"Carnival of Death"
by L. Ron Hubbard
Multicast Performance
Produced by Galaxy Audio
approx 2 hours.
I would never really say L. Ron Hubbard was a horror writer, for the most part he wrote some great Sci-fi, but Hubbard did write a lot of fiction from various genres back in the golden age of pulp-fictions in the mid-twentieth century. In one of those genres, mystery, some of the stories tended to branch out into the horror realm. This book is one of those that branches out and adds a little of the horror genre of fiction into the mix.

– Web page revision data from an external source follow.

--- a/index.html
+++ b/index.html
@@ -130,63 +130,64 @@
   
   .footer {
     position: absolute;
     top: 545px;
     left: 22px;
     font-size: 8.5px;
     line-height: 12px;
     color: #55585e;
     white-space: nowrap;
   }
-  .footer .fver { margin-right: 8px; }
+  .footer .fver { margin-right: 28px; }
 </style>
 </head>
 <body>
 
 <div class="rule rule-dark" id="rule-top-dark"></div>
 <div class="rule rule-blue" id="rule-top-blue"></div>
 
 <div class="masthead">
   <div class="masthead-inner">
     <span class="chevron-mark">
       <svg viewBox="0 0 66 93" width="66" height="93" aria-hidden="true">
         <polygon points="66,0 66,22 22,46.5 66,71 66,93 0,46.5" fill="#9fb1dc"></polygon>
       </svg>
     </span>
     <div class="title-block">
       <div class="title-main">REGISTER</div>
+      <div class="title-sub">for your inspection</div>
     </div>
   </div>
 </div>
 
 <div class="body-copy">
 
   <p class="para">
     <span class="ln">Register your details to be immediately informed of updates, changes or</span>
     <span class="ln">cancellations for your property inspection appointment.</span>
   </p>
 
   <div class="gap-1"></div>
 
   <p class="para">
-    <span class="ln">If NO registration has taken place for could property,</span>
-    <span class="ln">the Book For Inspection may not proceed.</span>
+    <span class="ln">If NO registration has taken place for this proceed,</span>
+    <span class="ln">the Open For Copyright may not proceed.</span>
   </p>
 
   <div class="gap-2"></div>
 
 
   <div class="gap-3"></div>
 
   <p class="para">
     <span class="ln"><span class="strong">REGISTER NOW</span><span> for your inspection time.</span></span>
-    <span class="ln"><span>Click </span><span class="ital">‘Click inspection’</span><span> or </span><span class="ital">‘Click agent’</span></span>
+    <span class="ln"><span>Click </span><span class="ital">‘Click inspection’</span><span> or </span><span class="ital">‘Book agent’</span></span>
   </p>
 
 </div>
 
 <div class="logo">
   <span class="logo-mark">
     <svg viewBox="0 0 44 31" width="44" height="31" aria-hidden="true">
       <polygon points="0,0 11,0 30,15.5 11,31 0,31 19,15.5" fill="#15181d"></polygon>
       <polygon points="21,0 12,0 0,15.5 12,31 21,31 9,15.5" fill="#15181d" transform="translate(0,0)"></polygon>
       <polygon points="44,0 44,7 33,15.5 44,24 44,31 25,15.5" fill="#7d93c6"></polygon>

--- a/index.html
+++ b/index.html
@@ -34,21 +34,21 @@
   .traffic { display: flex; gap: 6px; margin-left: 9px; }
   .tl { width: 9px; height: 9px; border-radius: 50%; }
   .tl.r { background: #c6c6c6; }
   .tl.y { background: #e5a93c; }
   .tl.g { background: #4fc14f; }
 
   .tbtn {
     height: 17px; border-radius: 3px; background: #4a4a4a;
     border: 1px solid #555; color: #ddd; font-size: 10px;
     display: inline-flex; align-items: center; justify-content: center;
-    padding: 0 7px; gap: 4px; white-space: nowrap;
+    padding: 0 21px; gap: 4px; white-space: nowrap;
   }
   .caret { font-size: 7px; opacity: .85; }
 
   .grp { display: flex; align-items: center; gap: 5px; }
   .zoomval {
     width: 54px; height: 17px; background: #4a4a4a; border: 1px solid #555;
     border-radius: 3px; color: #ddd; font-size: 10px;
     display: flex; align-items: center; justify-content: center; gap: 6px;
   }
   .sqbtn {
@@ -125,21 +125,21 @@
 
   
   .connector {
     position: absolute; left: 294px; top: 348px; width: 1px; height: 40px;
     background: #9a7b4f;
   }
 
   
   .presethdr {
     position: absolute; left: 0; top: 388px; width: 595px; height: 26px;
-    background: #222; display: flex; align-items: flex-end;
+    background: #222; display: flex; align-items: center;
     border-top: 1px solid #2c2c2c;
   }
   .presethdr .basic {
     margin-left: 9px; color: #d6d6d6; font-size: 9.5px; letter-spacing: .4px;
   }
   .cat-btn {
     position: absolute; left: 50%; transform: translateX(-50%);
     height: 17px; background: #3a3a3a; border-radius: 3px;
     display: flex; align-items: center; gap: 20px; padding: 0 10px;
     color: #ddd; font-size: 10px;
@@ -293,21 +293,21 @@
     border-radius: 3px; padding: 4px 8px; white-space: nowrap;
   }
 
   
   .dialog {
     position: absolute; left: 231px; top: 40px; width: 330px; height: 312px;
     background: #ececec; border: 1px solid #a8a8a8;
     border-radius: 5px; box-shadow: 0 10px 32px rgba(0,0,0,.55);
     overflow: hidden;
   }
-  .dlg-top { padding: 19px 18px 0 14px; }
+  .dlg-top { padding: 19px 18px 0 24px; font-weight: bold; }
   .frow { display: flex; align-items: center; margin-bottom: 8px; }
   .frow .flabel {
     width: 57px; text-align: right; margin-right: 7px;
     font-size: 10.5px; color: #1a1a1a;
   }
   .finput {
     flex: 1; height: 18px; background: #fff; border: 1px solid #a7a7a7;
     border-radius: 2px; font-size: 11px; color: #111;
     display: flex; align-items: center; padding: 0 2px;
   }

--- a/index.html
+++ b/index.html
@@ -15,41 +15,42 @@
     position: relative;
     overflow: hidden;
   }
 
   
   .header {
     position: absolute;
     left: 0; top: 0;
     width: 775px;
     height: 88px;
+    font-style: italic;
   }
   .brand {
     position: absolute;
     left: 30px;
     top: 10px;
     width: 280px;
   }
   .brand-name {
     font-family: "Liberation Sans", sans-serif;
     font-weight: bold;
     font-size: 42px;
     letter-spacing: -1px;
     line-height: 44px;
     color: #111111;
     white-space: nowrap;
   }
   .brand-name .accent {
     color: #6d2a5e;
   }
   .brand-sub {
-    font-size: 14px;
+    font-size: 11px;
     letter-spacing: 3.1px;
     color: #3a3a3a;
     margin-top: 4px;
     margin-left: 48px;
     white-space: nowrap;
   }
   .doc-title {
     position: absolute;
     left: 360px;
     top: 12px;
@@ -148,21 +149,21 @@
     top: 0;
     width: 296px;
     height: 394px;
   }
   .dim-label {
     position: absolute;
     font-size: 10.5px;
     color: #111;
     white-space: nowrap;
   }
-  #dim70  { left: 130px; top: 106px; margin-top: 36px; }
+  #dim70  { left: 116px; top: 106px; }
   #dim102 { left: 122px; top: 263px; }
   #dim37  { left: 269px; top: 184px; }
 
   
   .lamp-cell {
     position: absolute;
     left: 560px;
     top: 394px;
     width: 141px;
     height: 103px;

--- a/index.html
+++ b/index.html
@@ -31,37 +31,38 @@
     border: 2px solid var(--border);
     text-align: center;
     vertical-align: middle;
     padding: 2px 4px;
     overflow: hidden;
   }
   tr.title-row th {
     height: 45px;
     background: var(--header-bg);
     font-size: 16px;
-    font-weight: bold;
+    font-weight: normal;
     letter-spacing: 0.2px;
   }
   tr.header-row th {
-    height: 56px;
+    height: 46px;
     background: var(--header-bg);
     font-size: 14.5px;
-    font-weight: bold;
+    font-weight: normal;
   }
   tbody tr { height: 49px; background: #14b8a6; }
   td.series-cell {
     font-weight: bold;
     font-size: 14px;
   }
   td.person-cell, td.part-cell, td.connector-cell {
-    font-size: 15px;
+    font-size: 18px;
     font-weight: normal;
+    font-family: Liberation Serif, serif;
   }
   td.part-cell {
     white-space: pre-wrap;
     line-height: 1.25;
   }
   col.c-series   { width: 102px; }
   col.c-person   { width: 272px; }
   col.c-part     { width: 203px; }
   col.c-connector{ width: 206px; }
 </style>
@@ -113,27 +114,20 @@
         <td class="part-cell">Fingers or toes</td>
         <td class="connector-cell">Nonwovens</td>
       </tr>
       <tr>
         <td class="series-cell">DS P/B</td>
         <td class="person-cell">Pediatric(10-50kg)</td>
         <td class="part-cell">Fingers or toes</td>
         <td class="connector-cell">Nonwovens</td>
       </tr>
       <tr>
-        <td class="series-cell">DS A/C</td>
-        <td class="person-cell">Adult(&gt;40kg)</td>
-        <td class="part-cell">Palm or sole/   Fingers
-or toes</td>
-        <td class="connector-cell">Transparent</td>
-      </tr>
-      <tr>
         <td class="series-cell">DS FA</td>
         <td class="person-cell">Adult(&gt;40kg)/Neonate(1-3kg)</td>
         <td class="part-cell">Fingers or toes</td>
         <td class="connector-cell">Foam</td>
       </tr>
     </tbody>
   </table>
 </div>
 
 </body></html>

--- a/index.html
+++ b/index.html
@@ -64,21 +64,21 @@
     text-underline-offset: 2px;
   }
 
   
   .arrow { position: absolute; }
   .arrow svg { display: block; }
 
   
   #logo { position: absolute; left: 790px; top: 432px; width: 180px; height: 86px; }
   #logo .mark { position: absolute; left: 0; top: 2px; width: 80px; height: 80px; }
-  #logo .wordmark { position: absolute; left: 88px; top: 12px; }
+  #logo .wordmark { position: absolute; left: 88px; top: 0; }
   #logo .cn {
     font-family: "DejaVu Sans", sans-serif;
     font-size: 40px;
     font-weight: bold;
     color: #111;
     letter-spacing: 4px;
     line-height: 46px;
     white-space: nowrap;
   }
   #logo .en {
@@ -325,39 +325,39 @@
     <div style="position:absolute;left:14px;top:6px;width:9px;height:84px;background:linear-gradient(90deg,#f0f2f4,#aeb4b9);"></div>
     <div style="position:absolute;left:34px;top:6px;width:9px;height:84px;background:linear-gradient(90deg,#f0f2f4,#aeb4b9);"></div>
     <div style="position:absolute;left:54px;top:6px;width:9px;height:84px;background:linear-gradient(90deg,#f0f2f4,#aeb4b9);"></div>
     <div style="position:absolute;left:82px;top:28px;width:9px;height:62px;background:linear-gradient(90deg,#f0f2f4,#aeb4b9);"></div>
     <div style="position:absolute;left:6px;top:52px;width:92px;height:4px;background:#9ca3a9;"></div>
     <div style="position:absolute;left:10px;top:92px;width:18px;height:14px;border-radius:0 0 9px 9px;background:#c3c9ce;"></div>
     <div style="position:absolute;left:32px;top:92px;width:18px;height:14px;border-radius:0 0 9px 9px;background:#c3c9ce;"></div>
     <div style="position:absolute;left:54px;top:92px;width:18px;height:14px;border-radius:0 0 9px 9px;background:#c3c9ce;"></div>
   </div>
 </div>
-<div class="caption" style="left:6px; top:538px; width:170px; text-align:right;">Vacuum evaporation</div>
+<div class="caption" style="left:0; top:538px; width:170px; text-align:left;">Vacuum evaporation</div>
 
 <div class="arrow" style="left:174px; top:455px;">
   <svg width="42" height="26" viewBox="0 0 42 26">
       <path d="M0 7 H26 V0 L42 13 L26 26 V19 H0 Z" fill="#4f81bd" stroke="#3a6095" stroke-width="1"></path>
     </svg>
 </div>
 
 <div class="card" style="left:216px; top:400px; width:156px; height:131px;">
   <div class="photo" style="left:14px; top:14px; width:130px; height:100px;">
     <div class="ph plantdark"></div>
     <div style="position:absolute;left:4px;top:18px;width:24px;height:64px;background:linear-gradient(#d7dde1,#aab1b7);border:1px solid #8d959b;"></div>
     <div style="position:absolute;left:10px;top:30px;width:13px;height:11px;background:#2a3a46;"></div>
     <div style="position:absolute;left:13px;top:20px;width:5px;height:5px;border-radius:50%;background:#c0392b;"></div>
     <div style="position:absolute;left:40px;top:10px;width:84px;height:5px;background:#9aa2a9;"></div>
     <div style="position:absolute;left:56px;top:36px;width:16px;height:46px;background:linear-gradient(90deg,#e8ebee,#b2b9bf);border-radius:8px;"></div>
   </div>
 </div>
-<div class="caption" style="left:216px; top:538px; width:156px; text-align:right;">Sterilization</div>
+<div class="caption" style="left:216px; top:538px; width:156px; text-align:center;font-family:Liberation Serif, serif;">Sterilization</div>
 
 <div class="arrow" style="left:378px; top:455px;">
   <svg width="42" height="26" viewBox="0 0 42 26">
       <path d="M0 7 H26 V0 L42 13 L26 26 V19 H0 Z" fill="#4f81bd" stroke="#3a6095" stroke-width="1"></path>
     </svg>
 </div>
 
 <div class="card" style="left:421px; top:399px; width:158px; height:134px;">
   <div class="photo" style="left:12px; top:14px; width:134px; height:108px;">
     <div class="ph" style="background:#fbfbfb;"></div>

Galaxy Audio has taken Hubbard's short stories that were published through various aviation, sports and pulp magazines and have created a series of somewhat audio pulps. These audio books are all about two hours in length and contain one or more short stories within a given genre. The production mixes subtle sound effects, original music and an extremely talented cast of voice talent to create a cinematic audio experience that provides the perfect audio escape from reality.
This book includes the following two stories:
"The Carnival of Death," originally published in "Mystery/Detective" magazine November, 1934, starts out as a bit of a horror story but with the twist and turn expert of Hubbard's typewriter becomes a spectacular mystery in which a drug ring is thwarted. A Carnival has recently imported four "Headhunters" from Darkest Africa to scare the audiences in America. When the 4 escape and headless corpses begin showing up US Treasury Agent Bob Clark working undercover as Security for the carnival must solve the mystery and before the horror of headless corpses continue.
"The Death Flyer," originally published in "Fantasy" magazine April, 1936, is a great ghost story that would be worth listening to around the campfire, especially if there is a train track nearby. Jim Bellamy, finds himself stuck to a train track where decades before a train crashed killing dozens of people. He cannot free himself from being stuck before a train begins bearing down on him. Suddenly the train stops and the engineer yells down for Jim to hurry aboard they've been waiting for him. It seems Jim has found himself on-board a ghost train, but for what reason? Give this one a listen and you'll never hear a distant train whistle the same again.
A couple of stories from the Golden Age, by L. Ron Hubbard that provide some nice chills of horror, nothing too scary.